By default, wherever you run your program, the tracking API writes data into files into an mlruns directory. You can then run MLflow’s Tracking UI:

*mlflow ui*

and view it at http://localhost:5000

Alternatively, you can configure MLflow to log runs to a remote server to manage your results centrally or share them across a team.

The MLflow Tracking API lets you log metrics and artifacts (files) from your data science code and see a history of your runs. 

In [1]:
import os
from mlflow import log_metric, log_param, log_artifact
import random
import mlflow

In [2]:
with mlflow.start_run():
    # Log a parameter (key-value pair)
    log_param("param1", 5)

    # Log a metric; metrics can be updated throughout the run
    log_metric("foo", 1)
    log_metric("foo", 2)
    log_metric("foo", 3)


    # Log an artifact (output file)
    with open("output.txt", "w") as f:
        f.write("Hello world!")
    log_artifact("output.txt")

In [3]:
def mock_loss(min_x, max_x):
    for x in range(min_x, max_x):
        y = 1/x
        random_factor = 0.2
        yield y*random.uniform(1 - random_factor, 1 + random_factor)

with mlflow.start_run():
    #log the value of a function (e.g. a loss function)
    num_steps = 10
    mlflow.log_param("num_steps",num_steps)
    for y in mock_loss(1,num_steps):
        log_metric("loss_function", y)

### Scikit-learn

In [4]:
import sys

import pandas as pd
import numpy as np
from sklearn.metrics import mean_squared_error, mean_absolute_error, r2_score
from sklearn.model_selection import train_test_split
from sklearn.linear_model import ElasticNet
import mlflow.sklearn

def eval_metrics(actual, pred):
    rmse = np.sqrt(mean_squared_error(actual, pred))
    mae = mean_absolute_error(actual, pred)
    r2 = r2_score(actual, pred)
    return rmse, mae, r2

np.random.seed(40)

# Read the wine-quality csv file (make sure you're running this from the root of MLflow!)
wine_path = "/Users/luca/mlops/sklearn_elasticnet_wine/wine-quality.csv"
data = pd.read_csv(wine_path)

# Split the data into training and test sets. (0.75, 0.25) split.
train, test = train_test_split(data)

# The predicted column is "quality" which is a scalar from [3, 9]
train_x = train.drop(["quality"], axis=1)
test_x = test.drop(["quality"], axis=1)
train_y = train[["quality"]]
test_y = test[["quality"]]

def train_wine_regression(alpha, l1_ratio,exp_id):
    mlflow.set_experiment(exp_id)
    with mlflow.start_run():
        lr = ElasticNet(alpha=alpha, l1_ratio=l1_ratio, random_state=42)
        lr.fit(train_x, train_y)

        predicted_qualities = lr.predict(test_x)

        (rmse, mae, r2) = eval_metrics(test_y, predicted_qualities)

        print("Elasticnet model (alpha=%f, l1_ratio=%f):" % (alpha, l1_ratio))
        print("  RMSE: %s" % rmse)
        print("  MAE: %s" % mae)
        print("  R2: %s" % r2)

        mlflow.log_param("alpha", alpha)
        mlflow.log_param("l1_ratio", l1_ratio)
        mlflow.log_metric("rmse", rmse)
        mlflow.log_metric("r2", r2)
        mlflow.log_metric("mae", mae)

        mlflow.sklearn.log_model(lr, "model")

In [5]:
train_wine_regression(alpha=0.1, l1_ratio=1.9, exp_id="wine")

INFO: 'wine' does not exist.

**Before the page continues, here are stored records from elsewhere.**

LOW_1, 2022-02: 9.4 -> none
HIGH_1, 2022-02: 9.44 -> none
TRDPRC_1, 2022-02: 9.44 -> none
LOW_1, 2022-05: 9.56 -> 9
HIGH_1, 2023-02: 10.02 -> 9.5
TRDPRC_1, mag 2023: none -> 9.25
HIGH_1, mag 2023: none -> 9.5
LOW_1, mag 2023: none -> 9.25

Creating a new experiment
Elasticnet model (alpha=0.100000, l1_ratio=1.900000):
  RMSE: 0.8008614421065388
  MAE: 0.6215339293635124
  R2: 0.17161039226431196


In [6]:
train_wine_regression(alpha=0.2, l1_ratio=1.77, exp_id="wine")

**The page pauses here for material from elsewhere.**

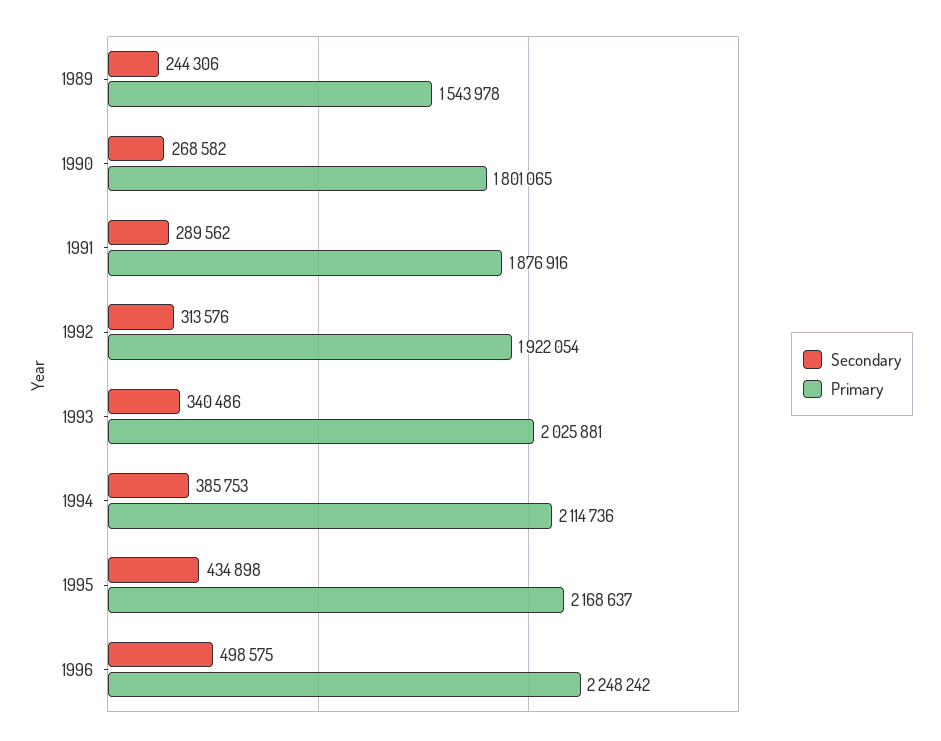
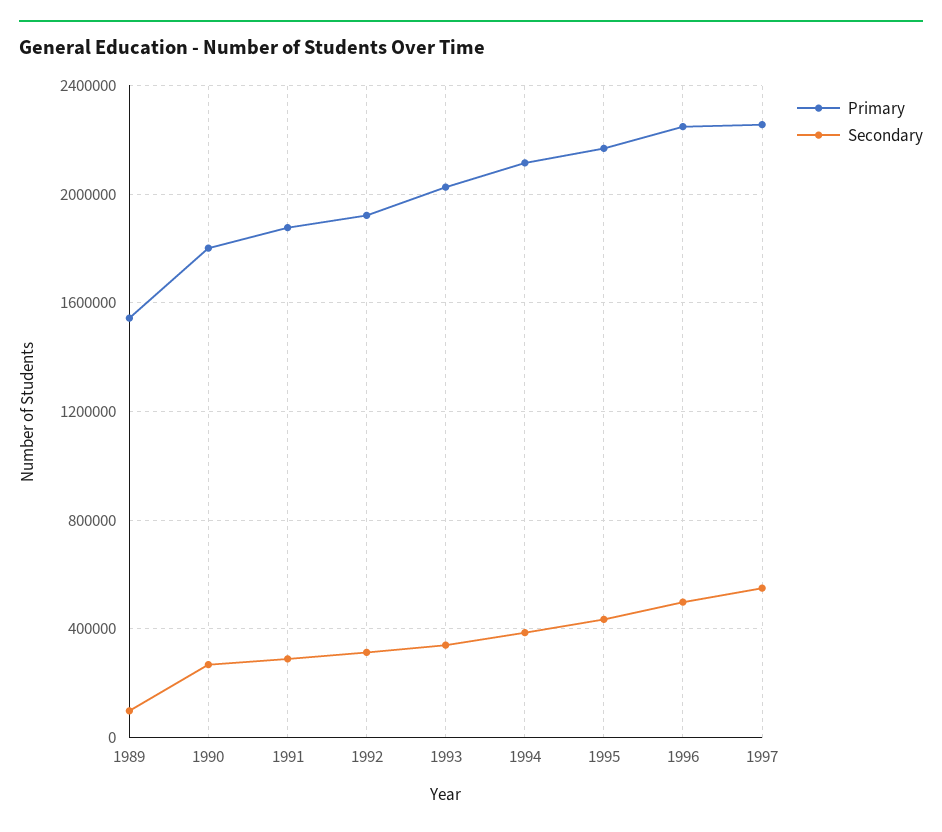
Secondary, 1989: 244306 -> 100000
Primary, 1997: none -> 2250000
Secondary, 1997: none -> 550000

Elasticnet model (alpha=0.200000, l1_ratio=1.770000):
  RMSE: 0.8442722944179337
  MAE: 0.638440439200057
  R2: 0.07937037119958534


### Log on remote server
It's possible to log to a remote server, setting the server URI as:

*mlflow.set_tracking_uri(URI)*

And an mlflow server can be simply started via:

*mlflow server 
    --file-store /mnt/persistent-disk 
    --default-artifact-root s3://my-mlflow-bucket/ 
    --host 0.0.0.0*
    
The file store (exposed as --file-store) is where the server stores run and experiment metadata. It defaults to the local ./mlruns directory (the same as when running mlflow run locally), but when running a server, make sure that this points to a persistent (that is, non-ephemeral) file system location.

The artifact store is a location suitable for large data (such as an S3 bucket or shared NFS file system) and is where clients log their artifact output (for example, models). 

## Projects
MLflow Projects are a standard format for packaging reusable data science code. Each project is simply a directory with code or a Git repository, and uses a descriptor file to specify its dependencies and how to run the code. For example, projects can contain a conda.yaml file for specifying a Python Conda environment. When you use the MLflow Tracking API in a Project, MLflow automatically remembers the project version executed (for example, Git commit) and any parameters. 
### MLProject
name: tutorial

conda_env: conda.yaml

entry_points:
  main:
    parameters:
      alpha: float
      l1_ratio: {type: float, default: 0.1}
    command: "python train.py {alpha} {l1_ratio}"

### Conda yaml
name: tutorial
channels:
  - defaults
dependencies:
  - numpy=1.14.3
  - pandas=0.22.0
  - scikit-learn=0.19.1
  - pip:
    - mlflow
    
*mlflow run sklearn_elasticnet_wine/ -P alpha=0.42 -P l1_ratio=0.2* --experiment-id xxx

## Models
MLflow Models offer a convention for packaging machine learning models in multiple flavors, and a variety of tools to help you deploy them. Each Model is saved as a directory containing arbitrary files and a descriptor file that lists several “flavors” the model can be used in. For example, a TensorFlow model can be loaded as a TensorFlow DAG, or as a Python function to apply to input data. MLflow provides tools to deploy many common model types to diverse platforms: for example, any model supporting the “Python function” flavor can be deployed to a Docker-based REST server, to cloud platforms such as Azure ML and AWS SageMaker, and as a user-defined function in Apache Spark for batch and streaming inference. 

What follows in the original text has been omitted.